● **YOUR ASSIGNMENT**: Extract every record, exactly as written, and ignore the pictures.

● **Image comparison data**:
◇ ◇ ◇ ◇ ◇ ◇ ◇

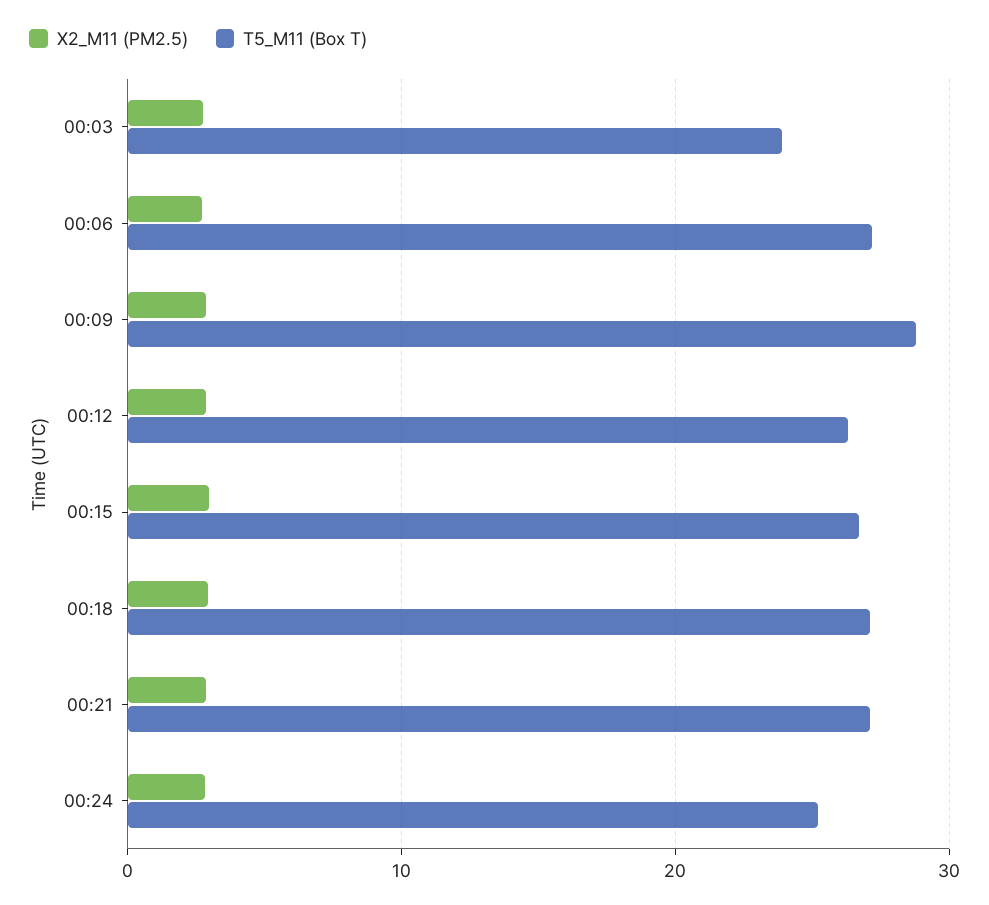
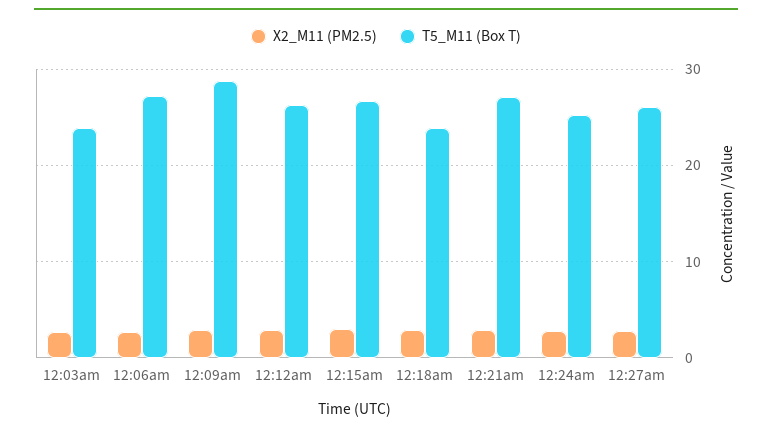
T5_M11 (Box T), 00:18: 27 -> 24
X2_M11 (PM2.5), 12:27am: none -> 3
T5_M11 (Box T), 12:27am: none -> 26

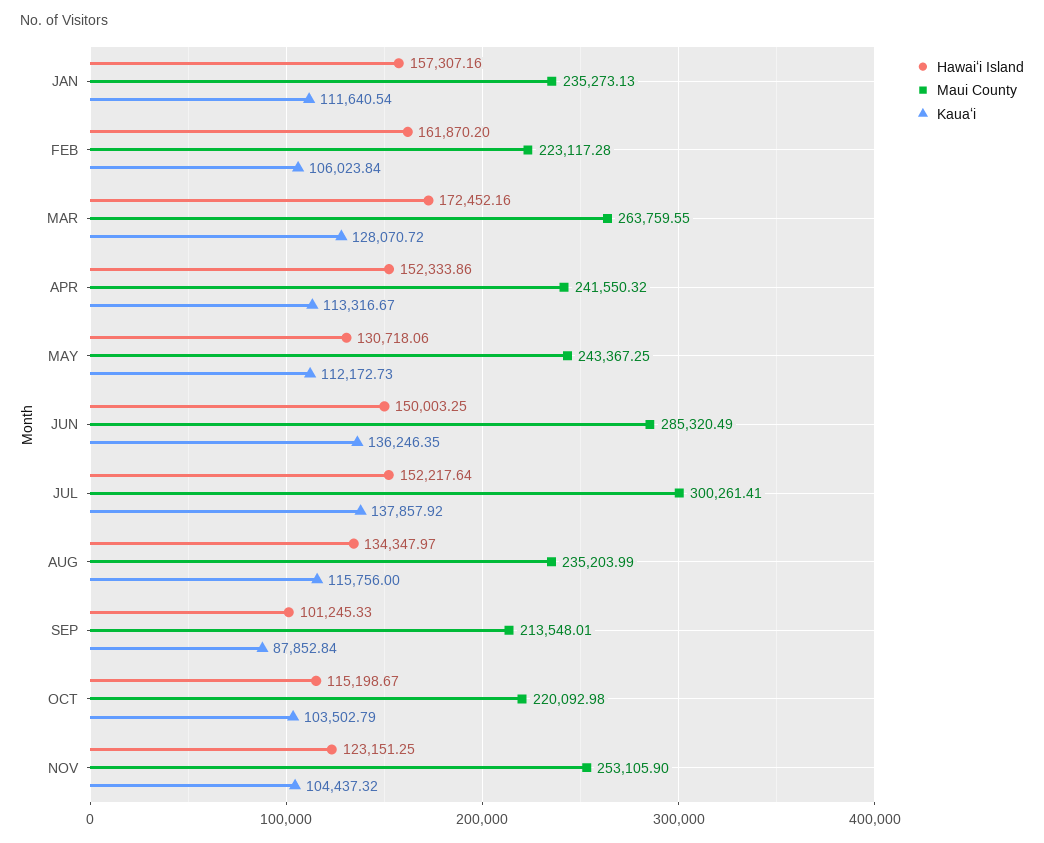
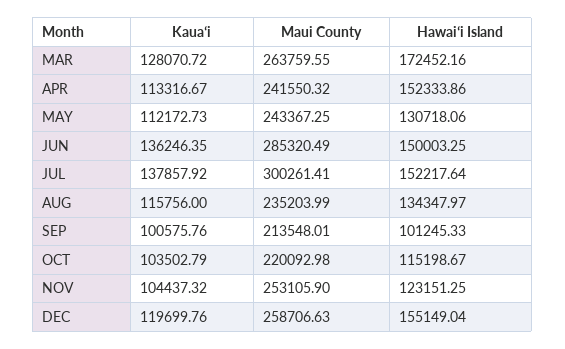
Hawaiʻi Island, JAN: 157307.16 -> none
Maui County, JAN: 235273.13 -> none
Kauaʻi, JAN: 111640.54 -> none
Hawaiʻi Island, FEB: 161870.2 -> none
Maui County, FEB: 223117.28 -> none
Kauaʻi, FEB: 106023.84 -> none
Kauaʻi, SEP: 87852.84 -> 100575.76
Kauaʻi, DEC: none -> 119699.76
Maui County, DEC: none -> 258706.63
Hawaiʻi Island, DEC: none -> 155149.04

◇ ◇ ◇ ◇ ◇ ◇ ◇

● **FINISHED TASK**:
T5_M11 (Box T), 00:18: 27 -> 24
X2_M11 (PM2.5), 12:27am: none -> 3
T5_M11 (Box T), 12:27am: none -> 26

Hawaiʻi Island, JAN: 157307.16 -> none
Maui County, JAN: 235273.13 -> none
Kauaʻi, JAN: 111640.54 -> none
Hawaiʻi Island, FEB: 161870.2 -> none
Maui County, FEB: 223117.28 -> none
Kauaʻi, FEB: 106023.84 -> none
Kauaʻi, SEP: 87852.84 -> 100575.76
Kauaʻi, DEC: none -> 119699.76
Maui County, DEC: none -> 258706.63
Hawaiʻi Island, DEC: none -> 155149.04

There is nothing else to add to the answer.